# South Florida EOS GTG



## Leoair (Mar 19, 2003)

Does anybody know if there is GTG for EOS owners in South Florida (Palm Beach, Broward, or Dade Counties)? Is there any interest?


----------



## DubsNpugs (Dec 23, 2010)

Im in Tampa and would be willing to make the drive for an EOS GTG. After all I think most of us who owns these cars try and come up with "where can we drive today"! Not sure how many EOS people are here though....maybe try the www.vweosclub.com site?!?


----------



## kerrylisw (Jan 12, 2011)

I am in Clearwater Beach would like to GTG, maybe meet half way??


----------



## DubsNpugs (Dec 23, 2010)

kerrylisw said:


> I am in Clearwater Beach would like to GTG, maybe meet half way??
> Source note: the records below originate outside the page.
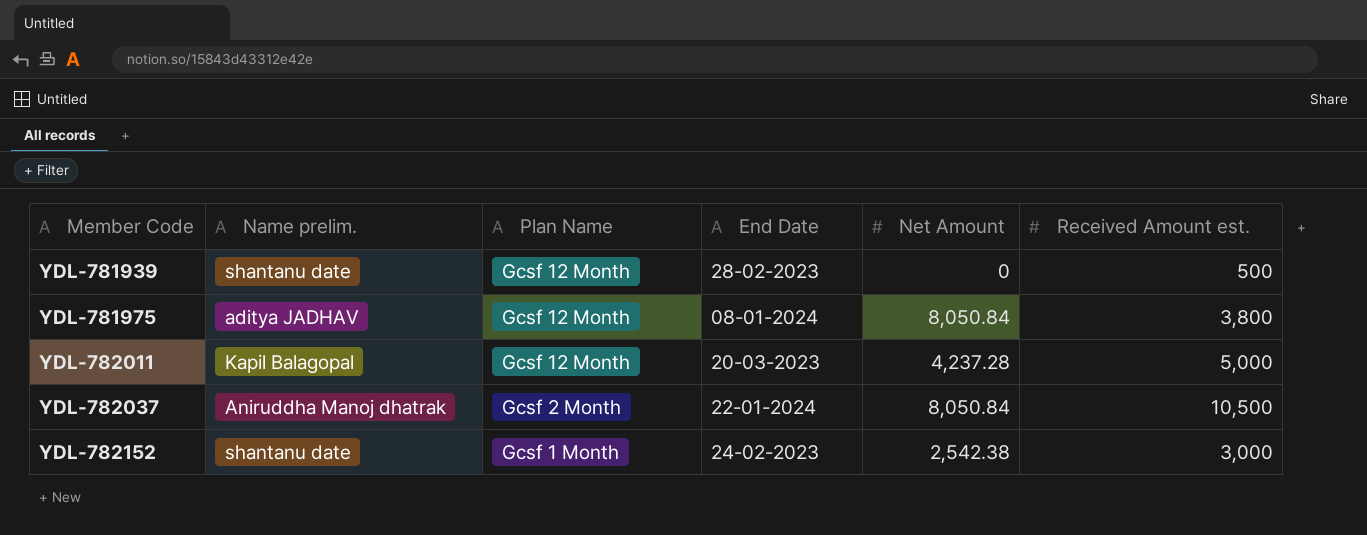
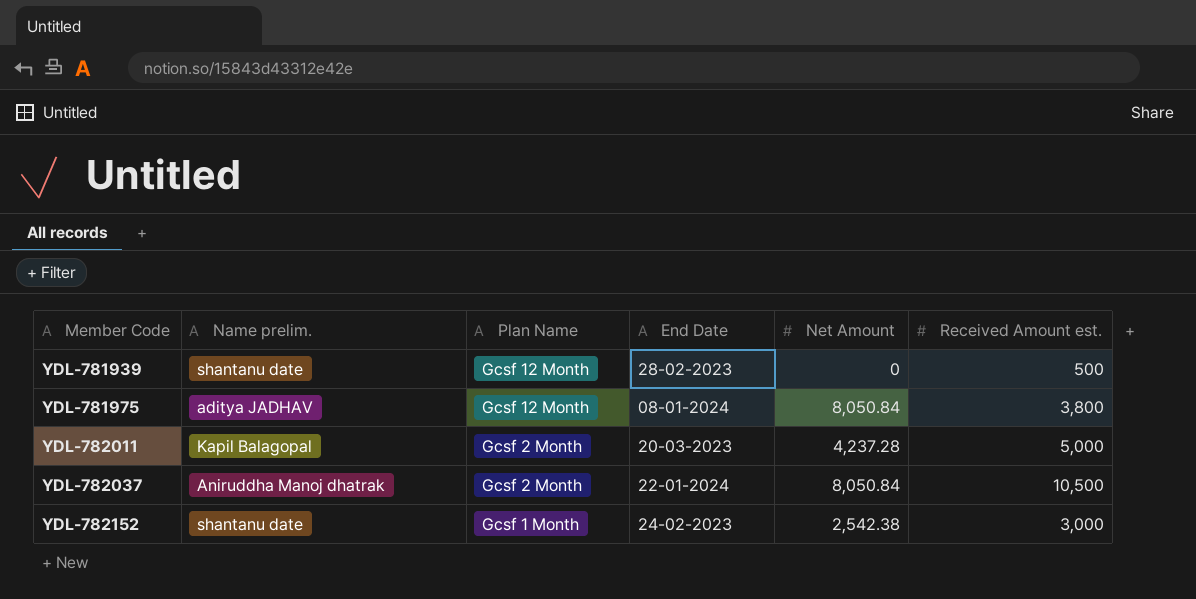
YDL-782011 | Plan Name: Gcsf 12 Month -> Gcsf 2 Month

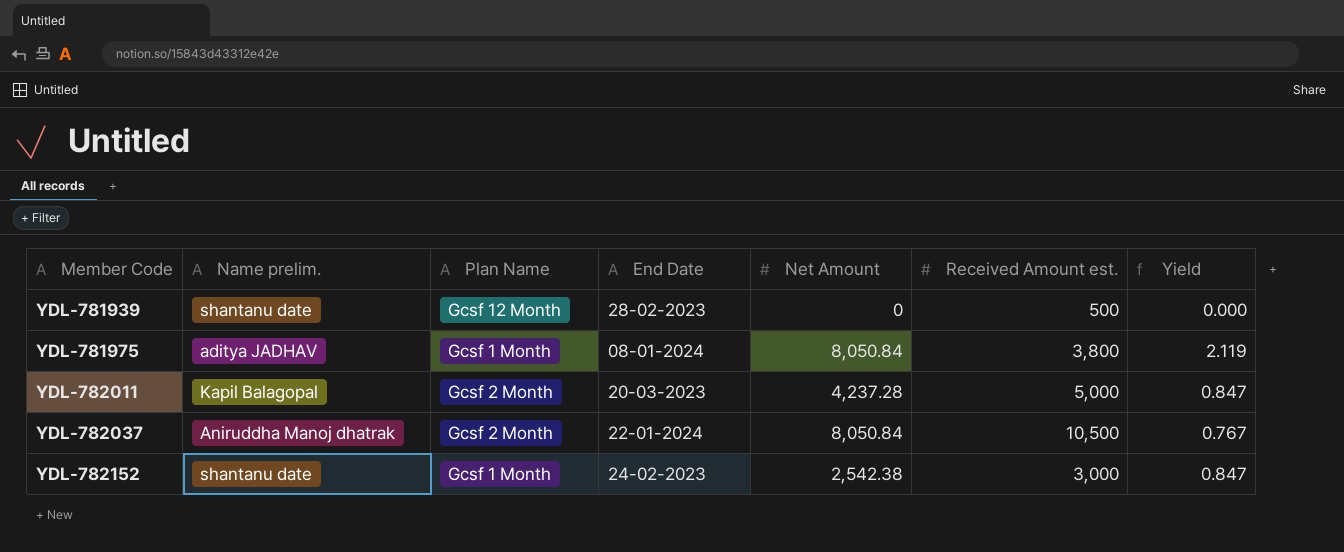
column Yield | formula: none -> [Net Amount] / [Received Amount est.]
YDL-781975 | Plan Name: Gcsf 12 Month -> Gcsf 1 Month

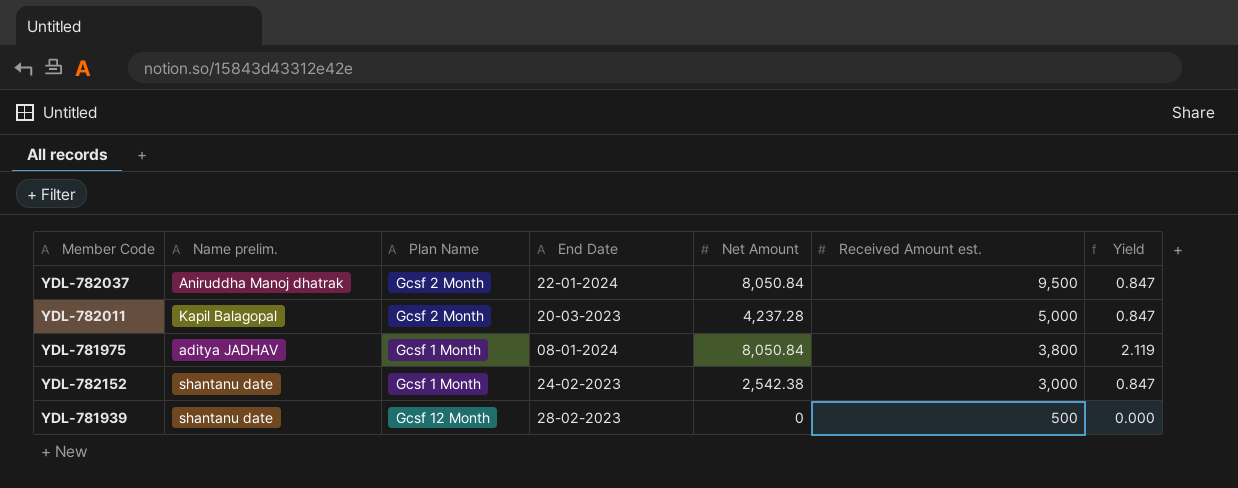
row order: Member Code ascending -> Received Amount est. descending
YDL-782037 | Received Amount est.: 10,500 -> 9,500
YDL-782037 | Yield: 0.767 -> 0.847

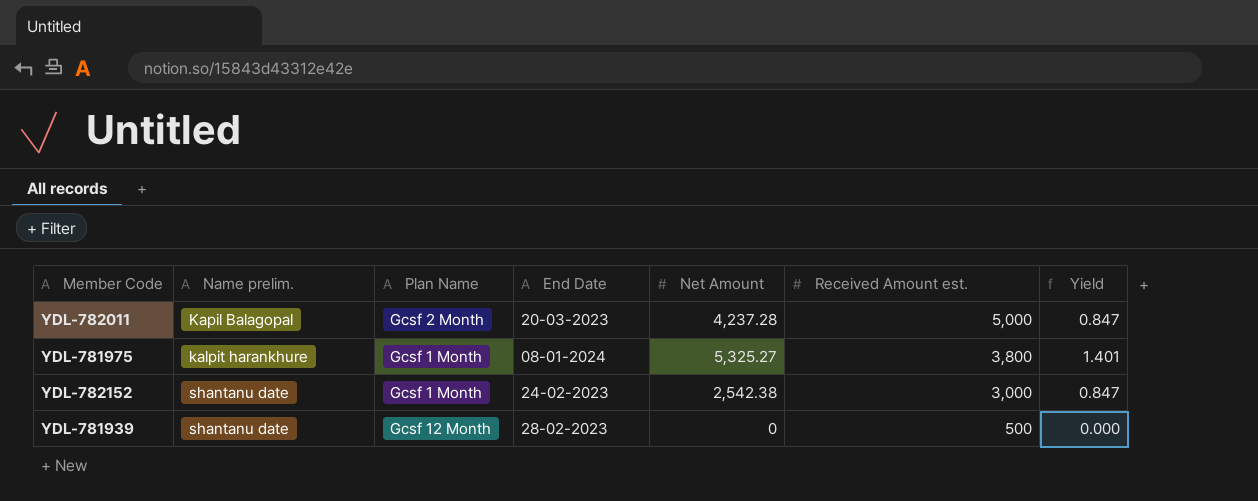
row YDL-782037: Aniruddha Manoj dhatrak | Gcsf 2 Month | 22-01-2024 | 8,050.84 | 9,500 | 0.847 -> none
YDL-781975 | Name prelim.: aditya JADHAV -> kalpit harankhure
YDL-781975 | Net Amount: 8,050.84 -> 5,325.27
YDL-781975 | Yield: 2.119 -> 1.401

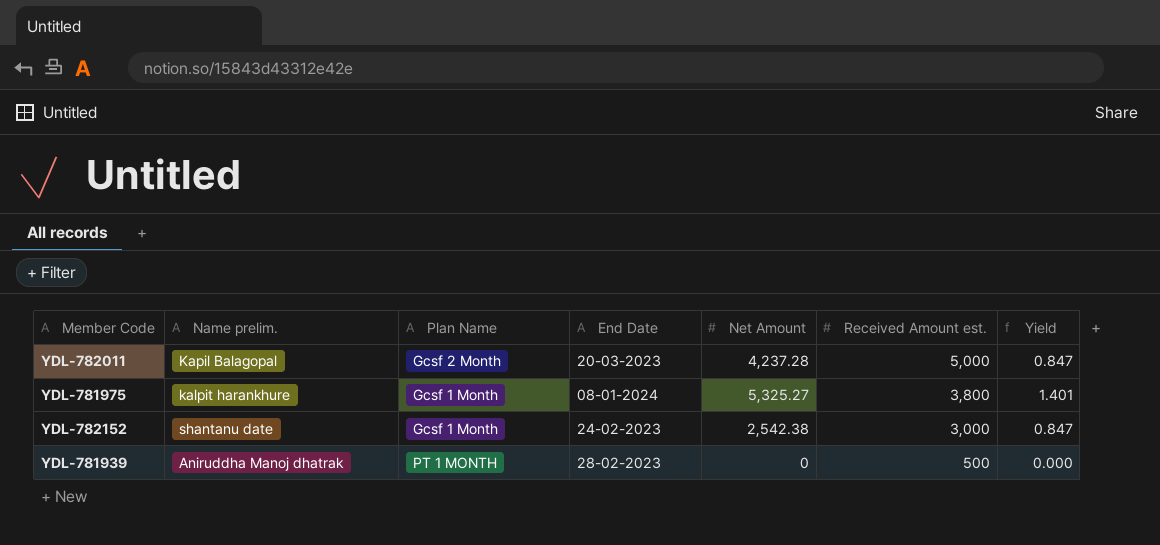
YDL-781939 | Name prelim.: shantanu date -> Aniruddha Manoj dhatrak
YDL-781939 | Plan Name: Gcsf 12 Month -> PT 1 MONTH

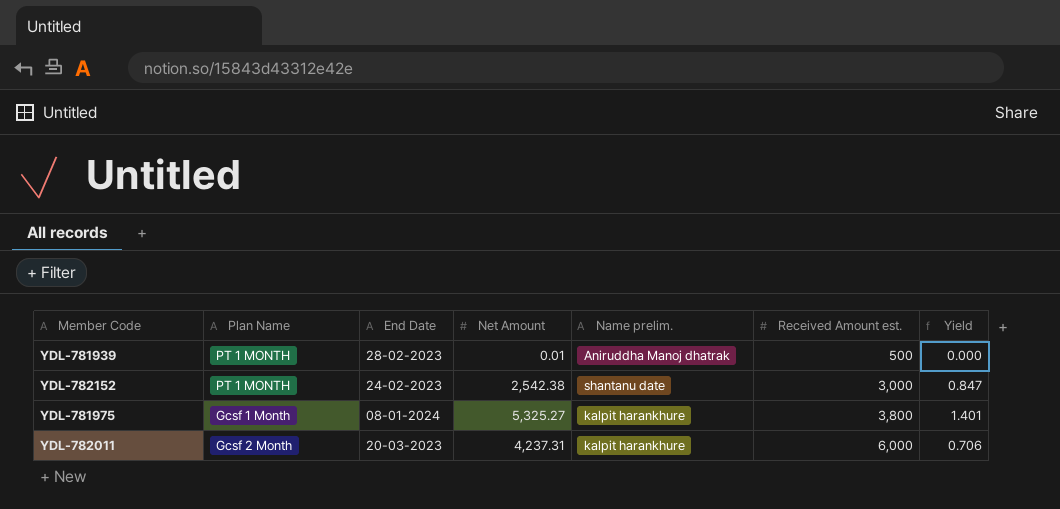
row order: Received Amount est. descending -> Received Amount est. ascending
column Name prelim. | position: 2 -> 5
YDL-781939 | Net Amount: 0 -> 0.01
YDL-782152 | Plan Name: Gcsf 1 Month -> PT 1 MONTH
YDL-782011 | Net Amount: 4,237.28 -> 4,237.31
YDL-782011 | Name prelim.: Kapil Balagopal -> kalpit harankhure
YDL-782011 | Received Amount est.: 5,000 -> 6,000
YDL-782011 | Yield: 0.847 -> 0.706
You should join the local VW GTG...I would love to have another EOS, mine is sorting feeling left out! Send me a PM and I will give you the details.


----------



## astromutt (Feb 17, 2011)

New 2012 Eos driver here in Deerfield Beach. Would be interested in a meet.


----------



## FL_Eos (Aug 21, 2010)

astromutt said:


> New 2012 Eos driver here in Deerfield Beach. Would be interested in a meet.


2012??? Its 2011 where I live. Lol


----------



## astromutt (Feb 17, 2011)

It may be 2011 where I live, but it's 2012 where I drive


----------



## DubsNpugs (Dec 23, 2010)

You must be the same one that is on the Eos board in another forum. Welcome and I think it would be cool to get all the EOS together. I will be at winterjam in Daytona next weekend, you should go. We might be the only 2 in town! LOL


----------



## astromutt (Feb 17, 2011)

Could be me... I did sign up at the vweosclub.com forums as well. I'm just so accustomed to having a large owner's community since I recently came from 6 years of Mini ownership. Hopefully the Eos won't just be another car.


----------



## PaulZooms (Dec 16, 2006)

*Eos is the best!*



astromutt said:


> ... Hopefully the Eos won't just be another car.


No way! I LOVE my Eos - just bought a 6 year extended warranty when the original one ran out. And I LOVE to get new cars...


----------



## kerrylisw (Jan 12, 2011)

Hi Dubs,

Sorry for the late reply. Would be interested in the local club. Thanks Kerry


----------



## DubsNpugs (Dec 23, 2010)

I got to meet FL_EOS this weekend at Winterjam. We were the only 2 representing the EOS. They got lots of attention just as they should. I will post some pics of the them later this evening. Great event and the weather was divine!


----------



## astromutt (Feb 17, 2011)

DubsNpugs said:


> I got to meet FL_EOS this weekend at Winterjam. We were the only 2 representing the EOS. They got lots of attention just as they should. I will post some pics of the them later this evening. Great event and the weather was divine!


Kewl - can't wait to see the pix! BTW, what is Winterjam?


----------



## DubsNpugs (Dec 23, 2010)

http://www.daytonawinterjam.com/


----------



## astromutt (Feb 17, 2011)

DubsNpugs said:


> http://www.daytonawinterjam.com/


Looks like fun! Maybe next year...


----------



## DubsNpugs (Dec 23, 2010)

Here is the link to the Events page....The next big event is SOWO and me and my EOS will be making the journey up there in May! 

http://forums.vwvortex.com/forumdisplay.php?5112-Events


----------



## sr3051 (May 11, 2008)

*i would be game*

got my 08 eos vr6 that needs to make some new friend... I am over here in Hollywood FL.. hit me at [email protected] if something is going on.


----------